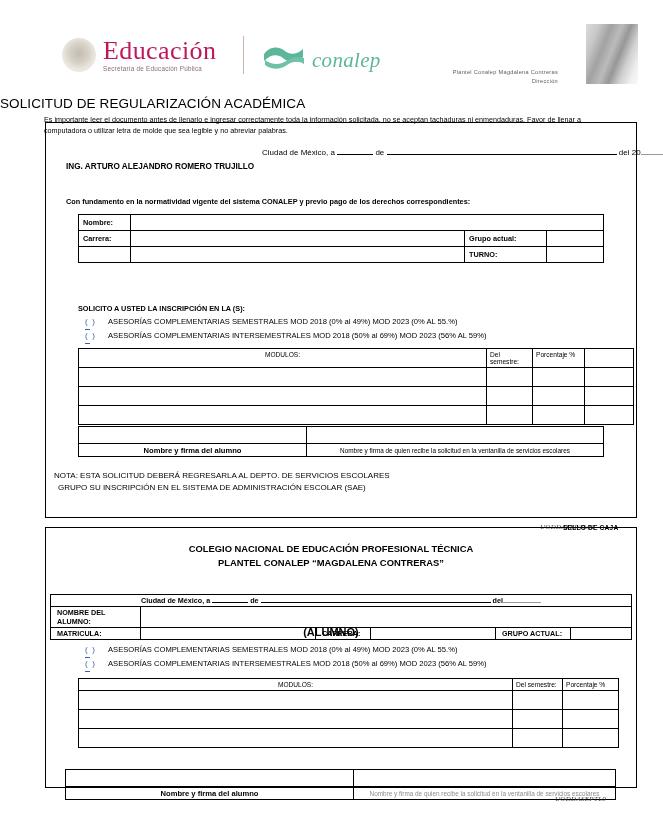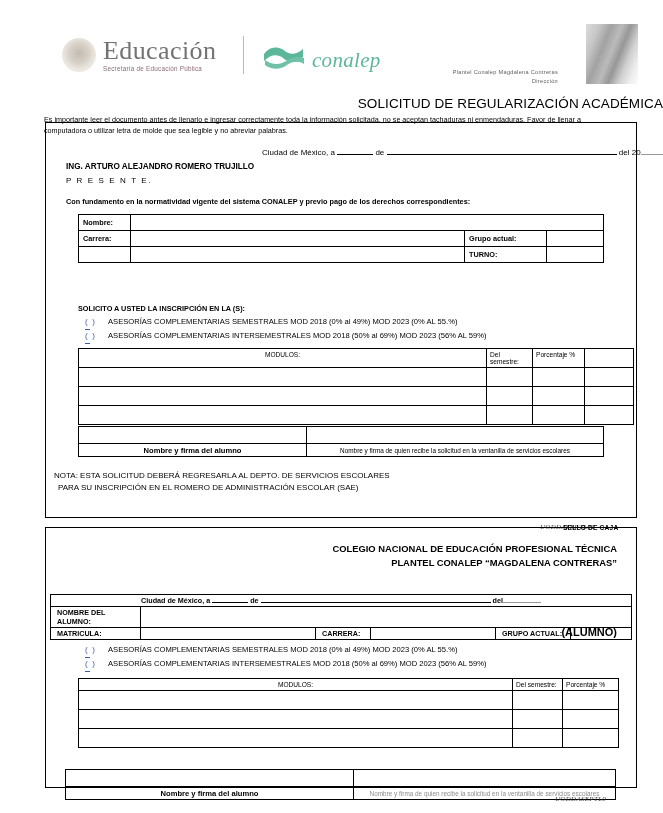"Educación" .sep-edu { color: #737373 -> #be185d }
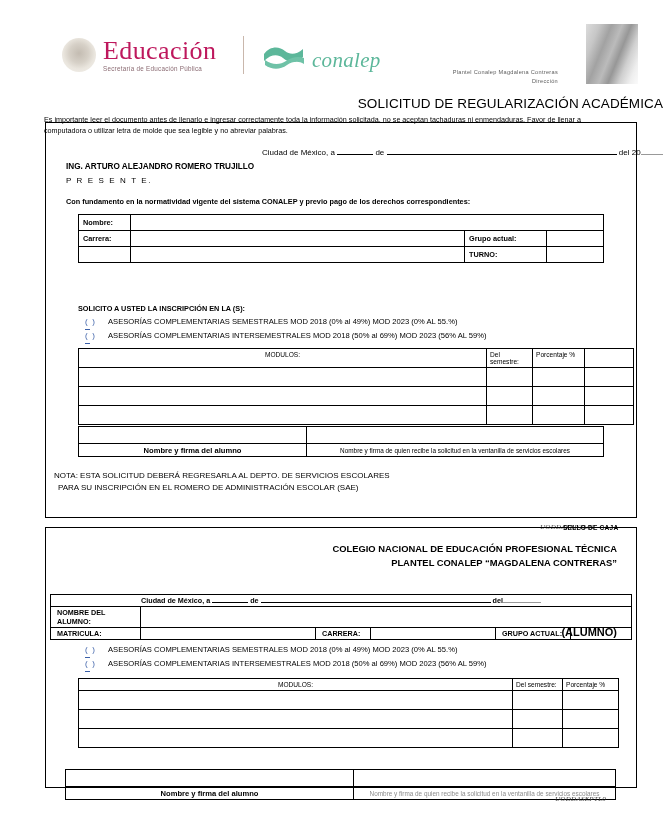"SOLICITUD DE REGULARIZACIÓN ACADÉMICA" .doc-title { text-align: right -> left }
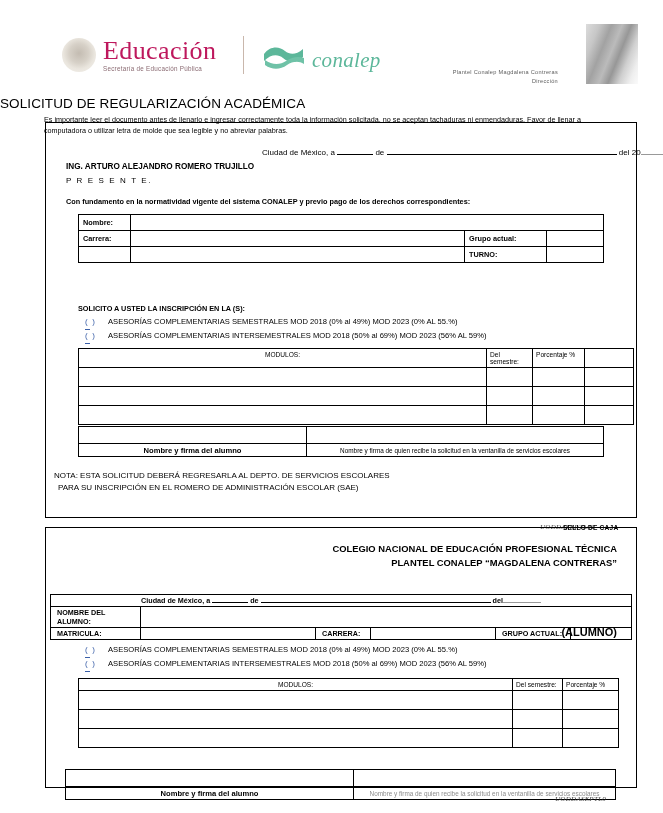"P R E S E" div.spaced { html: <div>P R E S E N T E.</div> -> none }
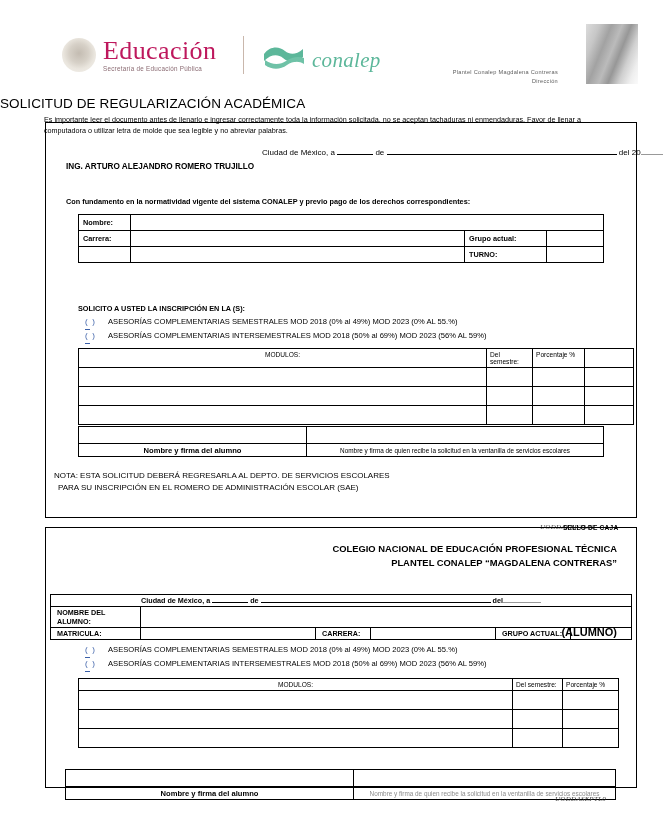"PARA SU INSCRIPCIÓN EN EL" div { text: PARA SU INSCRIPCIÓN EN EL ROMERO -> GRUPO SU INSCRIPCIÓN EN EL SISTEMA }
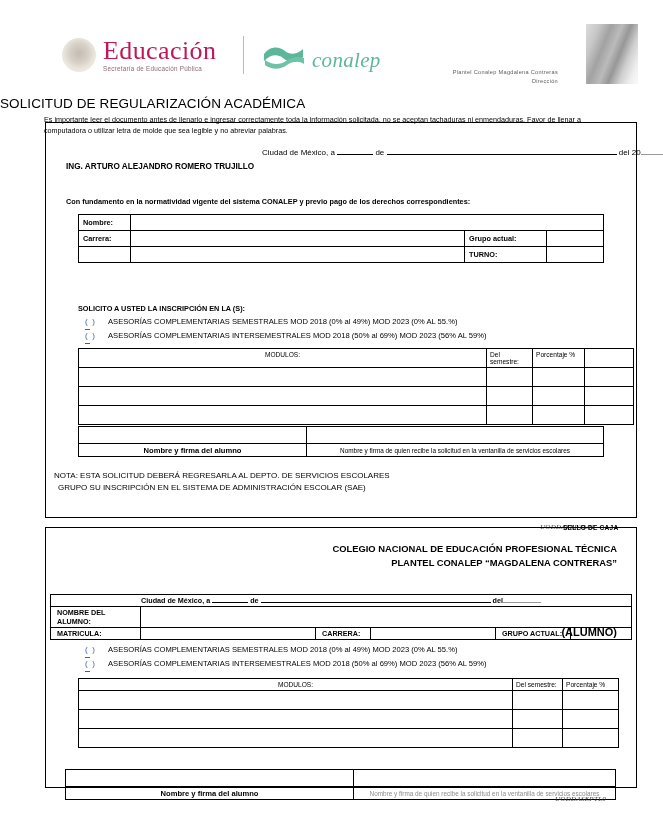"COLEGIO NACIONAL DE EDUCACIÓN" .s2-title { text-align: right -> center }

Activity: Output the entries above exactly. Do not include the pictures.

Reply:
"Educación" .sep-edu { color: #737373 -> #be185d }
"SOLICITUD DE REGULARIZACIÓN ACADÉMICA" .doc-title { text-align: right -> left }
"P R E S E" div.spaced { html: <div>P R E S E N T E.</div> -> none }
"PARA SU INSCRIPCIÓN EN EL" div { text: PARA SU INSCRIPCIÓN EN EL ROMERO -> GRUPO SU INSCRIPCIÓN EN EL SISTEMA }
"COLEGIO NACIONAL DE EDUCACIÓN" .s2-title { text-align: right -> center }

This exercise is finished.